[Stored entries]
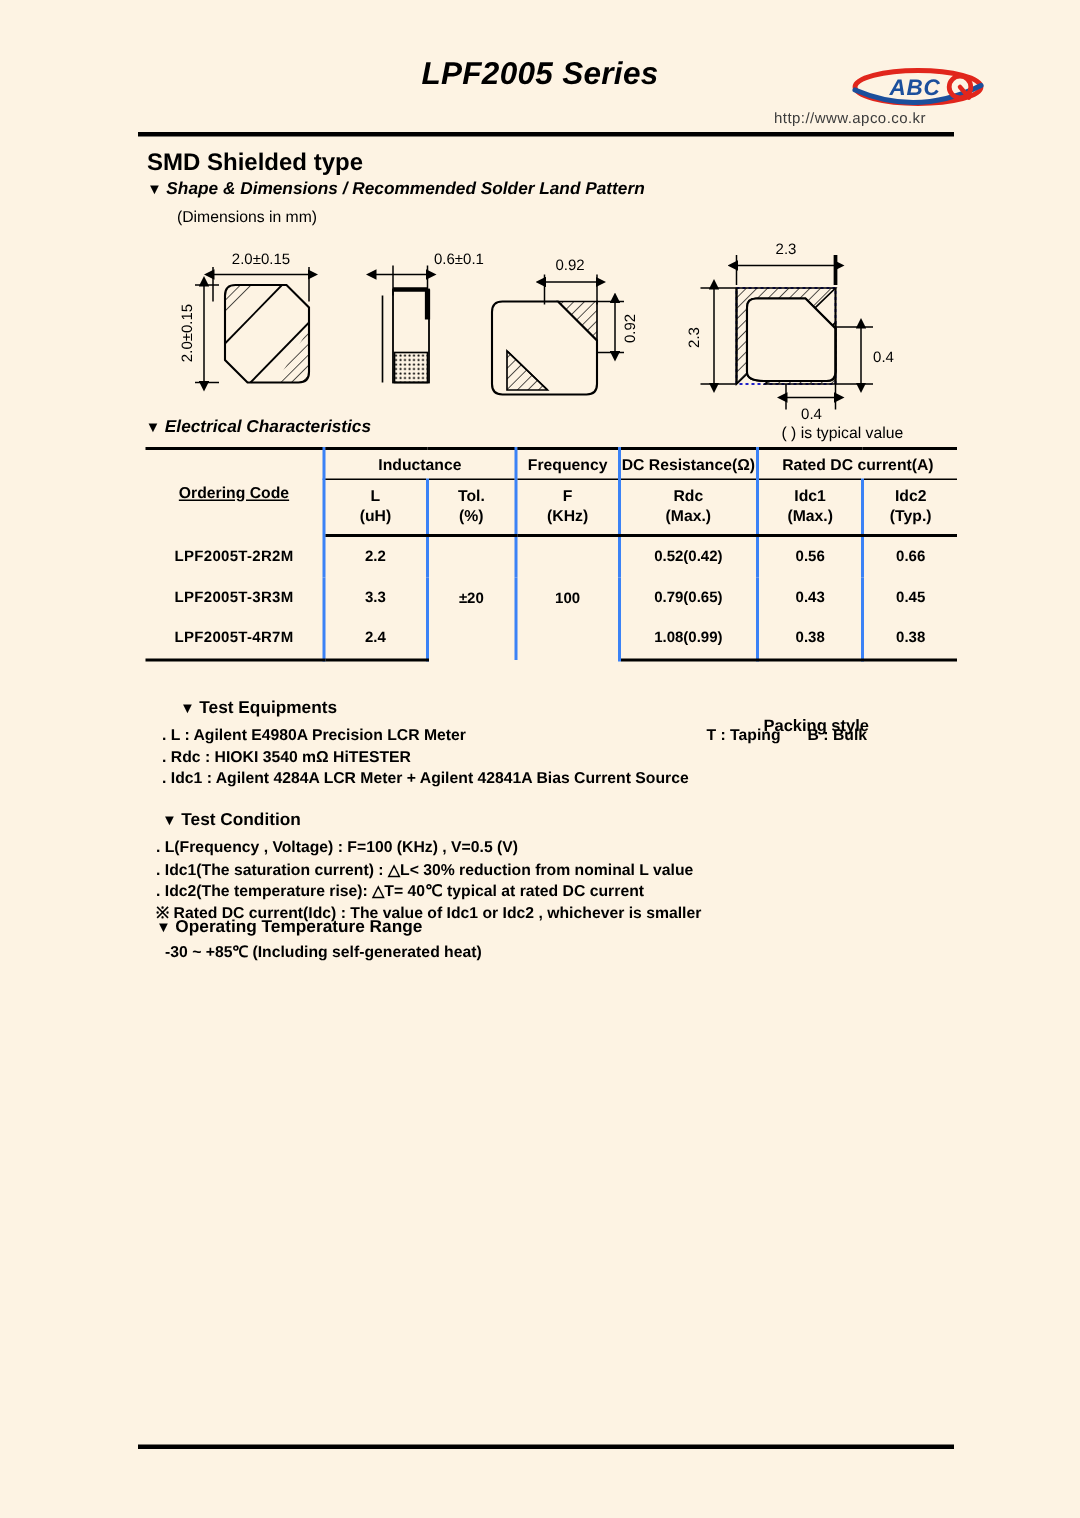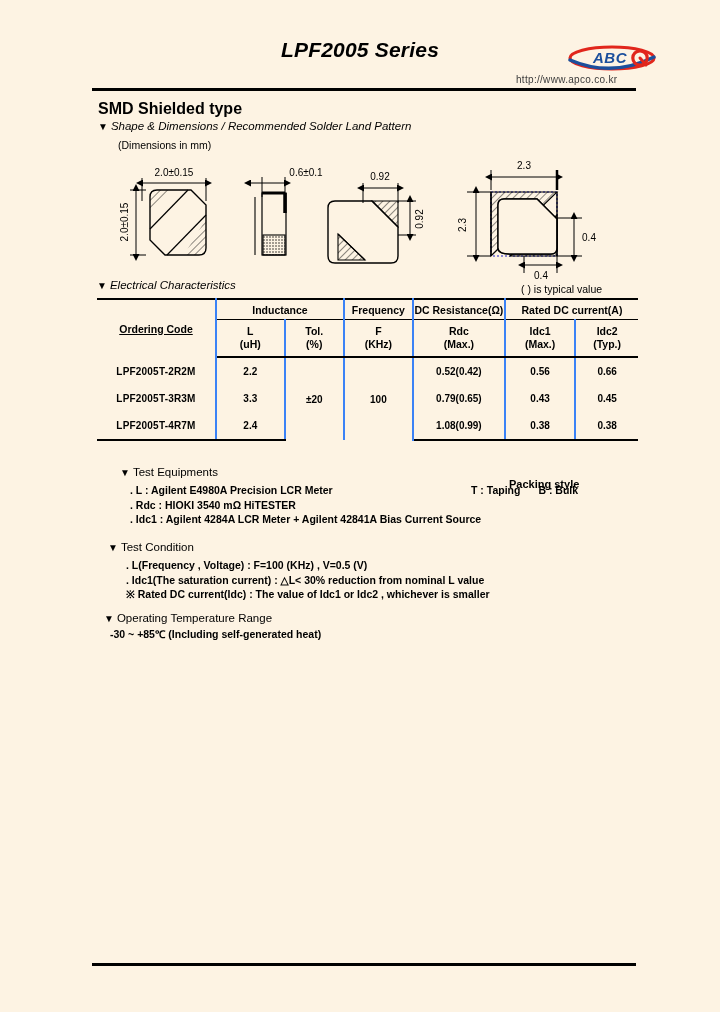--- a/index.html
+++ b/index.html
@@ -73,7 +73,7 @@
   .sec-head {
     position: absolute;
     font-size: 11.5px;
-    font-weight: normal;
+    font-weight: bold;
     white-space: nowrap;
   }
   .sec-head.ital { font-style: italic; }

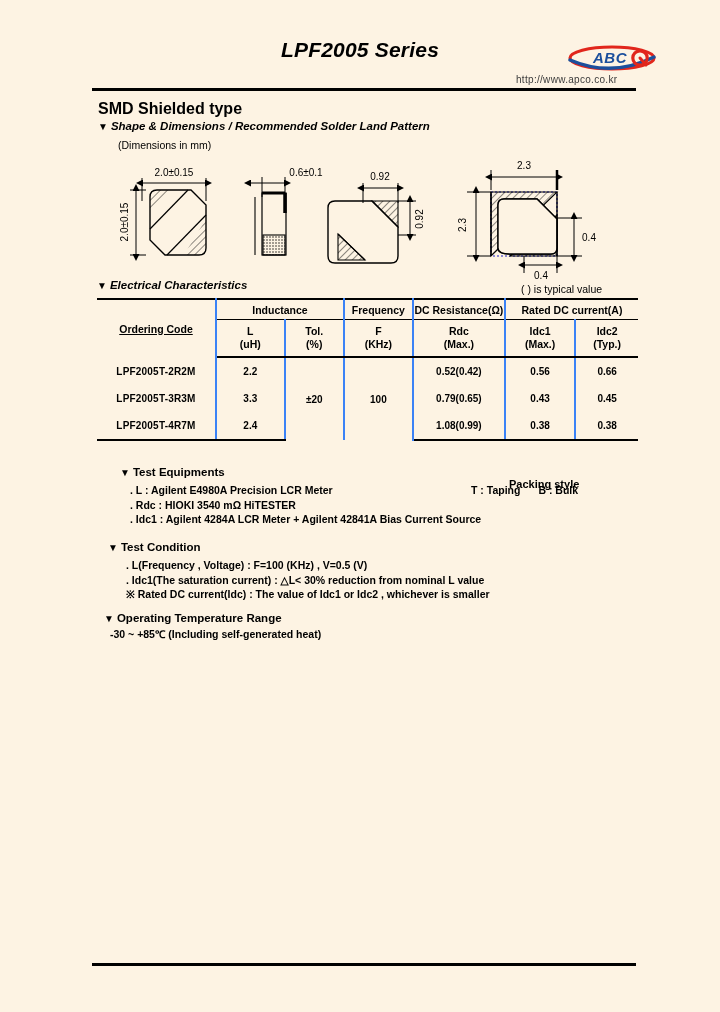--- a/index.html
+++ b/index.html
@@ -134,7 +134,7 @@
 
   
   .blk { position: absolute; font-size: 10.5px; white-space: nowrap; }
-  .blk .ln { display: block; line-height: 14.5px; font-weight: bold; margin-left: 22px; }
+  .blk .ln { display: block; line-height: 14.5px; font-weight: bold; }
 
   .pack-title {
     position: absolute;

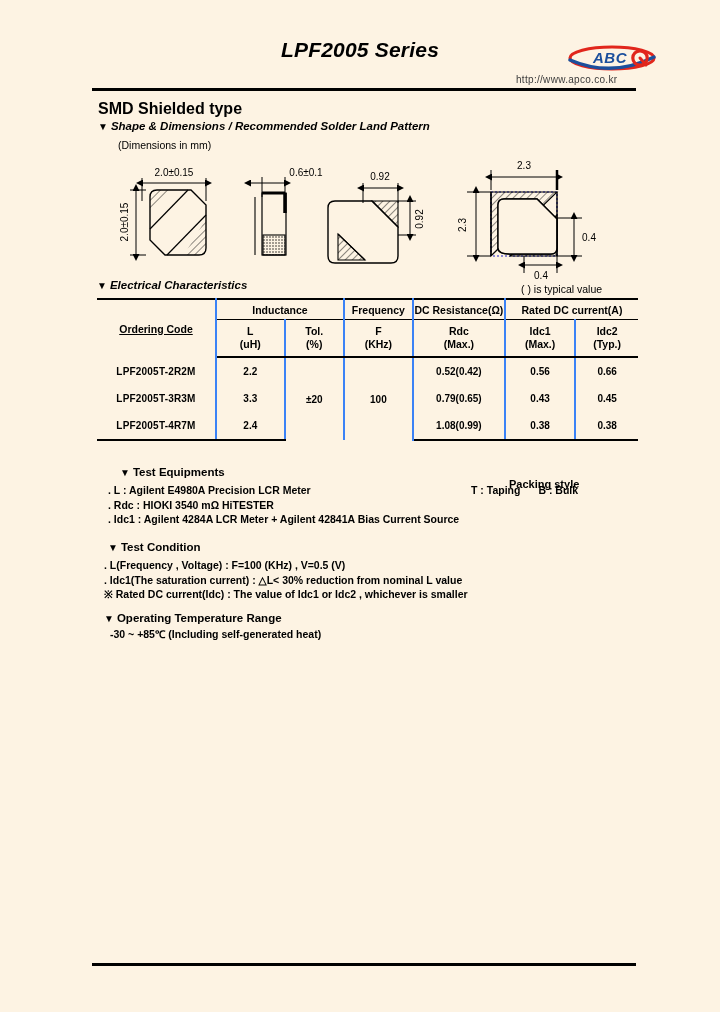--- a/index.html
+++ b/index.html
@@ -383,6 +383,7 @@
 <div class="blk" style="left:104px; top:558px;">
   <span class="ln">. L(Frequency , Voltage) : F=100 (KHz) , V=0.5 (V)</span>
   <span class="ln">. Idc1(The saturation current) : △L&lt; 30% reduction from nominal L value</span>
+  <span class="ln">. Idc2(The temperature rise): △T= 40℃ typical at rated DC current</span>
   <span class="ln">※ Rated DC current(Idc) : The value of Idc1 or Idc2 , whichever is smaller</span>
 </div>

What the task requires: From the first line to the last, repeat the records above exactly, leaving out the pictures.

Solution to the problem:
--- a/index.html
+++ b/index.html
@@ -73,7 +73,7 @@
   .sec-head {
     position: absolute;
     font-size: 11.5px;
-    font-weight: normal;
+    font-weight: bold;
     white-space: nowrap;
   }
   .sec-head.ital { font-style: italic; }

--- a/index.html
+++ b/index.html
@@ -134,7 +134,7 @@
 
   
   .blk { position: absolute; font-size: 10.5px; white-space: nowrap; }
-  .blk .ln { display: block; line-height: 14.5px; font-weight: bold; margin-left: 22px; }
+  .blk .ln { display: block; line-height: 14.5px; font-weight: bold; }
 
   .pack-title {
     position: absolute;

--- a/index.html
+++ b/index.html
@@ -383,6 +383,7 @@
 <div class="blk" style="left:104px; top:558px;">
   <span class="ln">. L(Frequency , Voltage) : F=100 (KHz) , V=0.5 (V)</span>
   <span class="ln">. Idc1(The saturation current) : △L&lt; 30% reduction from nominal L value</span>
+  <span class="ln">. Idc2(The temperature rise): △T= 40℃ typical at rated DC current</span>
   <span class="ln">※ Rated DC current(Idc) : The value of Idc1 or Idc2 , whichever is smaller</span>
 </div>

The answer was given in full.